# Creating Data Plots with R

First things first, I’m a novice when it comes to coding/programming. So, those of you who are much better at this are free to point and laugh at my lack of skills. I’ve gotten used to revealing my ignorance on a nearly daily basis, which is fine because the more that I do that the more I learn useful stuff.

I’ve recently started playing around with the free statistical/graphical programming language and software R. (Here’s some good intro documentation.) For a sampling of what the graphics look like, check out this image gallery. I use R through the separate RStudio interface, which I like quite a bit. This image is from the RStudio website with my own text annotation explaining what the four panels are for.
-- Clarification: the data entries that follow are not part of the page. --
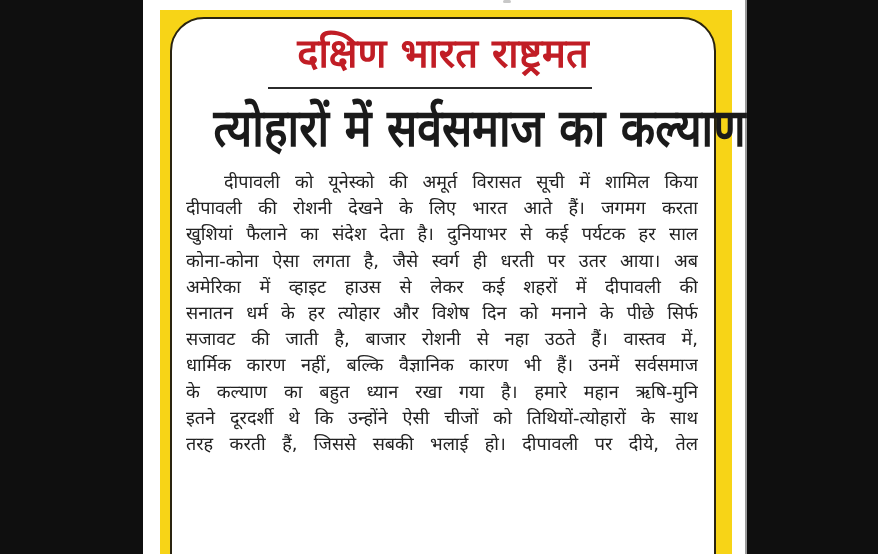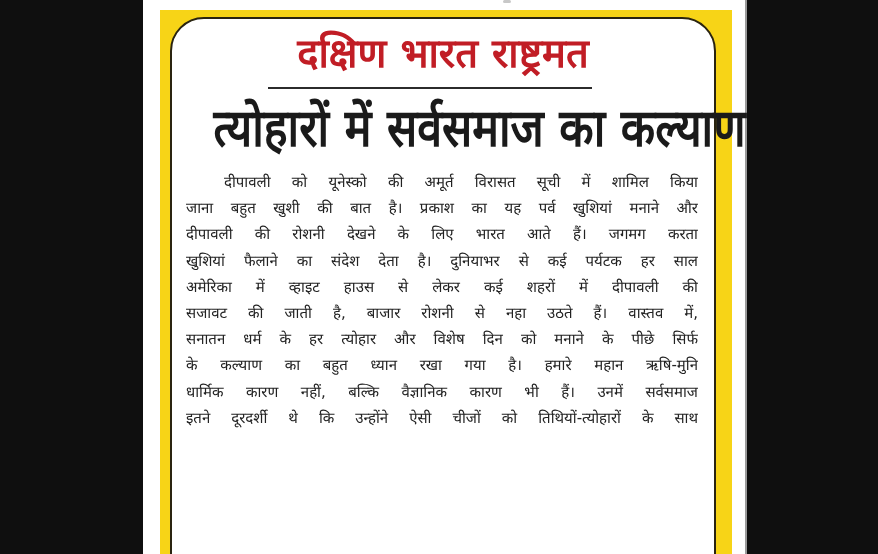--- a/index.html
+++ b/index.html
@@ -90,21 +90,21 @@
       transform-origin: center;
       white-space: nowrap;
     }
     .body-text {
       position: absolute;
       left: 14px;
       right: 16px;
       top: 150px;
       color: #222222;
       font-family: "DejaVu Sans", sans-serif;
-      font-size: 15px;
+      font-size: 18px;
       line-height: 26.2px;
       text-align: justify;
     }
     .body-line {
       display: block;
       white-space: nowrap;
       text-align-last: justify;
       text-align: justify;
       overflow: hidden;
     }
@@ -118,26 +118,27 @@
 <div class="viewer">
   <div class="page">
     <div class="top-mark"></div>
     <div class="yellow-frame">
       <div class="inner-box">
         <div class="masthead">दक्षिण भारत राष्ट्रमत</div>
         <div class="masthead-rule"></div>
         <div class="headline">त्योहारों में सर्वसमाज का कल्याण</div>
         <div class="body-text">
           <span class="body-line indent">दीपावली को यूनेस्को की अमूर्त विरासत सूची में शामिल किया</span>
-          <span class="body-line">जाना बहुत खुशी की बात है। प्रकाश का यह पर्व खुशियां मनाने और</span>
           <span class="body-line">दीपावली की रोशनी देखने के लिए भारत आते हैं। जगमग करता</span>
           <span class="body-line">खुशियां फैलाने का संदेश देता है। दुनियाभर से कई पर्यटक हर साल</span>
+          <span class="body-line">कोना-कोना ऐसा लगता है, जैसे स्वर्ग ही धरती पर उतर आया। अब</span>
           <span class="body-line">अमेरिका में व्हाइट हाउस से लेकर कई शहरों में दीपावली की</span>
+          <span class="body-line">सनातन धर्म के हर त्योहार और विशेष दिन को मनाने के पीछे सिर्फ</span>
           <span class="body-line">सजावट की जाती है, बाजार रोशनी से नहा उठते हैं। वास्तव में,</span>
-          <span class="body-line">सनातन धर्म के हर त्योहार और विशेष दिन को मनाने के पीछे सिर्फ</span>
+          <span class="body-line">धार्मिक कारण नहीं, बल्कि वैज्ञानिक कारण भी हैं। उनमें सर्वसमाज</span>
           <span class="body-line">के कल्याण का बहुत ध्यान रखा गया है। हमारे महान ऋषि-मुनि</span>
-          <span class="body-line">धार्मिक कारण नहीं, बल्कि वैज्ञानिक कारण भी हैं। उनमें सर्वसमाज</span>
           <span class="body-line">इतने दूरदर्शी थे कि उन्होंने ऐसी चीजों को तिथियों-त्योहारों के साथ</span>
+          <span class="body-line">तरह करती हैं, जिससे सबकी भलाई हो। दीपावली पर दीये, तेल</span>
         </div>
       </div>
     </div>
   </div>
 </div>
 
 </body></html>

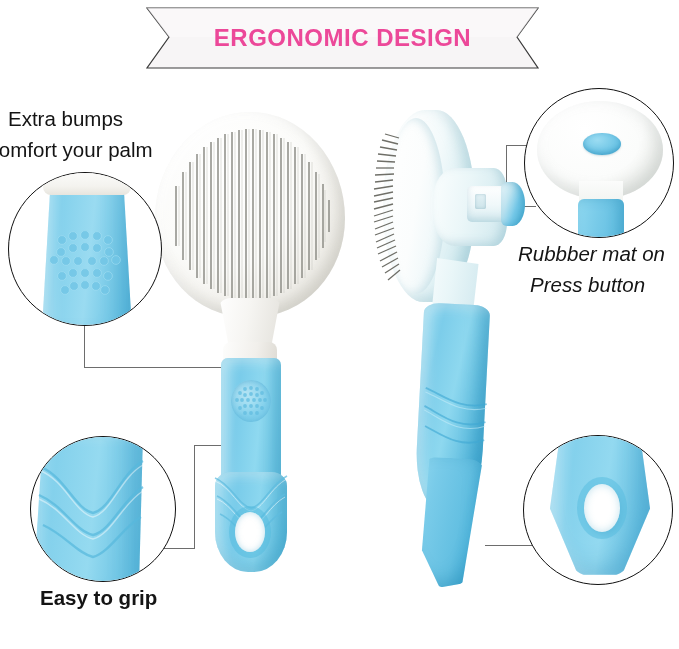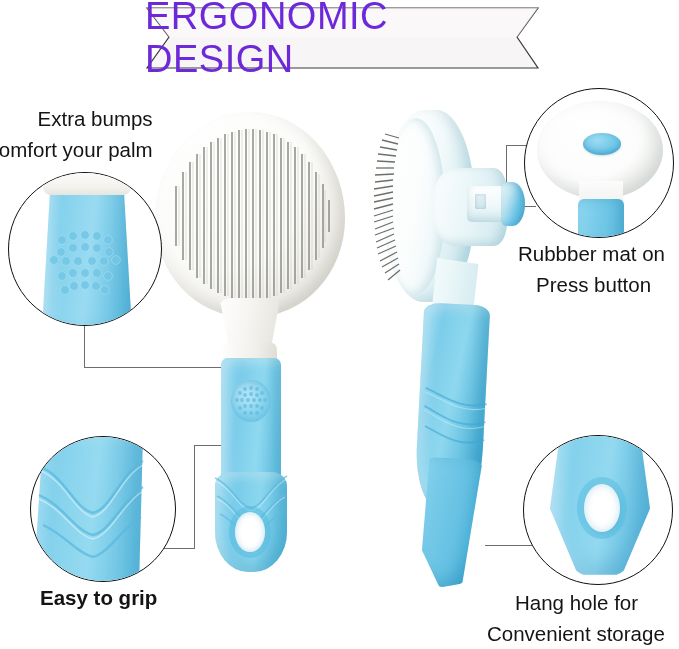--- a/index.html
+++ b/index.html
@@ -25,41 +25,41 @@
     height: 64px;
   }
   .ribbon-svg { display: block; }
   .ribbon-title {
     position: absolute;
     left: 0; top: 0;
     width: 395px; height: 64px;
     display: flex;
     align-items: center;
     justify-content: center;
-    font-size: 38px;
+    font-size: 24px;
     letter-spacing: 0.5px;
-    color: #6d28d9;
-    font-weight: 400;
+    color: #ec4899;
+    font-weight: 700;
   }
 
   
   .callout-text {
     position: absolute;
     color: #141414;
     font-size: 20.5px;
     line-height: 1.52;
     white-space: nowrap;
   }
   .callout-text .ln { display: block; }
 
-  #label-extra-bumps { left: 8px; top: 103px; text-align: right; }
+  #label-extra-bumps { left: 8px; top: 103px; text-align: left; }
   #label-extra-bumps .ln2 { margin-left: -24px; }
 
-  #label-rubber-mat { left: 518px; top: 238px; text-align: left; }
-  #label-rubber-mat .ln2 { margin-left: 18px; }
+  #label-rubber-mat { left: 518px; top: 238px; text-align: left; font-style: italic; }
+  #label-rubber-mat .ln2 { margin-left: 12px; }
 
   #label-streamlined { left: 6px; top: 582px; text-align: left; }
   #label-streamlined .ln2 { margin-left: 34px; font-weight: bold; }
 
   #label-hang-hole { left: 487px; top: 587px; text-align: left; }
   #label-hang-hole .ln1 { margin-left: 28px; }
   #label-hang-hole .ln2 { margin-left: 0px; }
 
   
   .magnifier {
@@ -274,24 +274,20 @@
 
   <div class="callout-text" id="label-rubber-mat">
     <span class="ln ln1">Rubbber mat on</span>
     <span class="ln ln2">Press button</span>
   </div>
 
   <div class="callout-text" id="label-streamlined">
     <span class="ln ln2">Easy to grip</span>
   </div>
 
-  <div class="callout-text" id="label-hang-hole">
-    <span class="ln ln1">Hang hole for</span>
-    <span class="ln ln2">Convenient storage</span>
-  </div>
 
   <div class="connector v" style="left:84px; top:320px; height:48px;"></div>
   <div class="connector h" style="left:84px; top:367px; width:152px;"></div>
 
   <div class="connector v" style="left:194px; top:445px; height:104px;"></div>
   <div class="connector h" style="left:150px; top:548px; width:45px;"></div>
   <div class="connector h" style="left:194px; top:445px; width:46px;"></div>
 
   <div class="connector h" style="left:506px; top:145px; width:42px;"></div>
   <div class="connector v" style="left:506px; top:145px; height:62px;"></div>

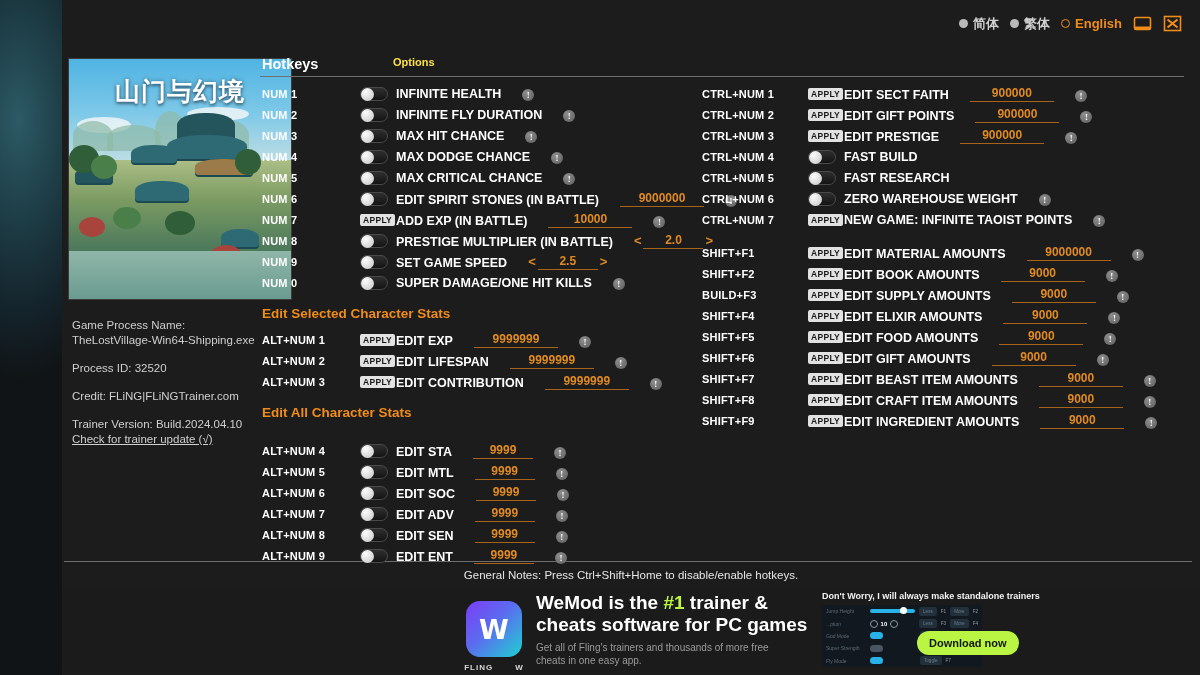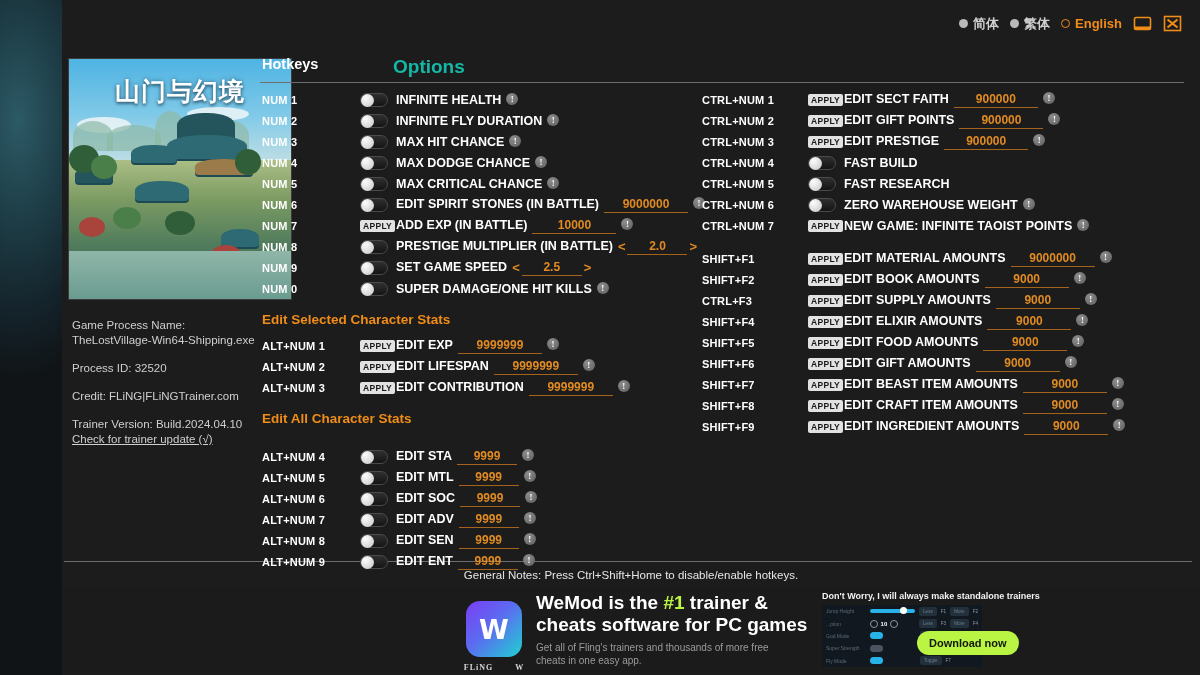--- a/index.html
+++ b/index.html
@@ -82,21 +82,21 @@
   #proc-info { padding: 18px 0 0 6px; color: #cfcfcf; font-size: 11.5px; line-height: 15px; }
   #proc-info .blk { margin-bottom: 13px; }
   #update-link { color:#cfcfcf; text-decoration: underline; cursor: pointer; }
   
   #main { flex: 1; min-width: 0; padding: 0 8px 0 0; position: relative; }
   #col-head {
     display:flex; padding: 6px 0 4px 0; border-bottom: 1px solid #6e6e6e;
     margin-right: 8px;
   }
   .colhead-h { width: 133px; color:#fff; font-size:14.5px; font-weight:bold; padding-left:2px;}
-  .colhead-o { color:#14b8a6; font-size:19px; font-weight:bold; }
+  .colhead-o { color:#fde047; font-size:11px; font-weight:bold; }
   #cols { display:flex; padding-top: 6px; }
   #colL { width: 440px; flex: none; }
   #colR { flex: 1; }
   .row { display:flex; align-items:center; height: 21px; }
   .hk {
     color:#ffffff; font-size:11px; font-weight:bold; flex:none;
     letter-spacing:.2px;
   }
   #colL .hk { width: 100px; padding-left:2px; }
   #colR .hk { width: 108px; padding-left:2px; }
@@ -111,21 +111,21 @@
     border-radius:50%; background: radial-gradient(circle at 35% 30%, #fdfdfd, #c4c4c4);
   }
   .apply {
     display:inline-block; background:#e2e2e2; color:#181818;
     font-size:8.5px; font-weight:bold; letter-spacing:.3px;
     padding:2px 3px 1px 3px; border-radius:2px; line-height:9px; cursor:pointer;
     font-family:"Liberation Sans", sans-serif;
   }
   .opt {
     color:#ffffff; font-size:12.5px; font-weight:bold; white-space:nowrap;
-    display:flex; align-items:flex-start; gap:5px;
+    display:flex; align-items:flex-end; gap:21px;
   }
   .info {
     display:inline-block; width:12px; height:12px; border-radius:50%;
     background: radial-gradient(circle at 35% 30%, #8d8d8d, #5e5e5e);
     color:#fff; font-size:9px; font-weight:bold; line-height:12px;
     text-align:center; flex:none; font-family:"Liberation Serif", serif;
     cursor:pointer;
   }
   .val {
     color:#e08a22; font-size:12px; font-weight:bold;
@@ -153,21 +153,21 @@
   }
   #ad-logo {
     width: 56px; height: 56px; border-radius: 14px; flex:none;
     background: linear-gradient(135deg,#7b3df5 0%, #5b6cf0 45%, #1fd1d1 100%);
     display:flex; align-items:center; justify-content:center; position:relative;
   }
   #ad-logo .wm { color:#fff; font-size:27px; font-weight:bold; line-height:27px; font-family:"DejaVu Sans", sans-serif; }
   #ad-fling {
     position:absolute; left:0; right:0; bottom:-15px; text-align:center;
     color:#d8d8d8; font-size:8px; font-weight:bold; letter-spacing:1px;
-    display:flex; align-items:center; justify-content:center; gap:22px;font-family:Liberation Serif, serif;
+    display:flex; align-items:center; justify-content:center; gap:22px;
   }
   #ad-text { padding-left: 14px; }
   #ad-head { color:#fff; font-size:19px; font-weight:bold; line-height:22px; white-space:nowrap;}
   #ad-head .hl { color:#b9f542; }
   #ad-sub { color:#9b9b9b; font-size:10px; line-height:13px; padding-top:5px; }
   #ad-tag {
     position:absolute; left:760px; top:4px; color:#f2f2f2;
     font-size:9px; font-weight:bold; white-space:nowrap;
   }
   #ad-shot {
@@ -640,21 +640,21 @@
             <span class="ctrl">
                 <span class="apply">APPLY</span>
               </span>
             <span class="opt">
               <span>EDIT BOOK AMOUNTS</span>
               <span class="val wide">9000</span>
               <span class="info">!</span>
             </span>
           </div>
           <div class="row">
-            <span class="hk">CTRL+F3</span>
+            <span class="hk">BUILD+F3</span>
             <span class="ctrl">
                 <span class="apply">APPLY</span>
               </span>
             <span class="opt">
               <span>EDIT SUPPLY AMOUNTS</span>
               <span class="val wide">9000</span>
               <span class="info">!</span>
             </span>
           </div>
           <div class="row">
For this first foray into R I’m interested in creating a simple line plot with custom annotation for some grain-size data I have. Down the road I’d like to learn more about statistical analyses with R, but for now I just want to make some nice-looking graphics for a paper I’m writing.

I’m not sure how many of you who read this blog use R, but I thought it might be fun and mutually helpful to start sharing some ideas and code. Just about everything I’ve learned so far (which is the tip of the tip of the R iceberg) was found by googling various commands. There are numerous sites, forums, and blogs out there with people helping each other out. It’s amazing. However, even with all those resources it’s still sometimes difficult to find *exactly* what you need. This is especially true for a beginner (i.e., me) who isn’t familiar with all the commands yet.

The light-gray boxes with green text have bits of code that generated the plot that is shown below the code. Any lines of code that start with a ‘#’ are extra explanation and not information that R will try to read. At this point I’m putting a lot of notes in the code to remind myself what it is these commands do. For this post, I amend the code with very simple changes (additions, subtractions, modifications) and show the corresponding change to the plot.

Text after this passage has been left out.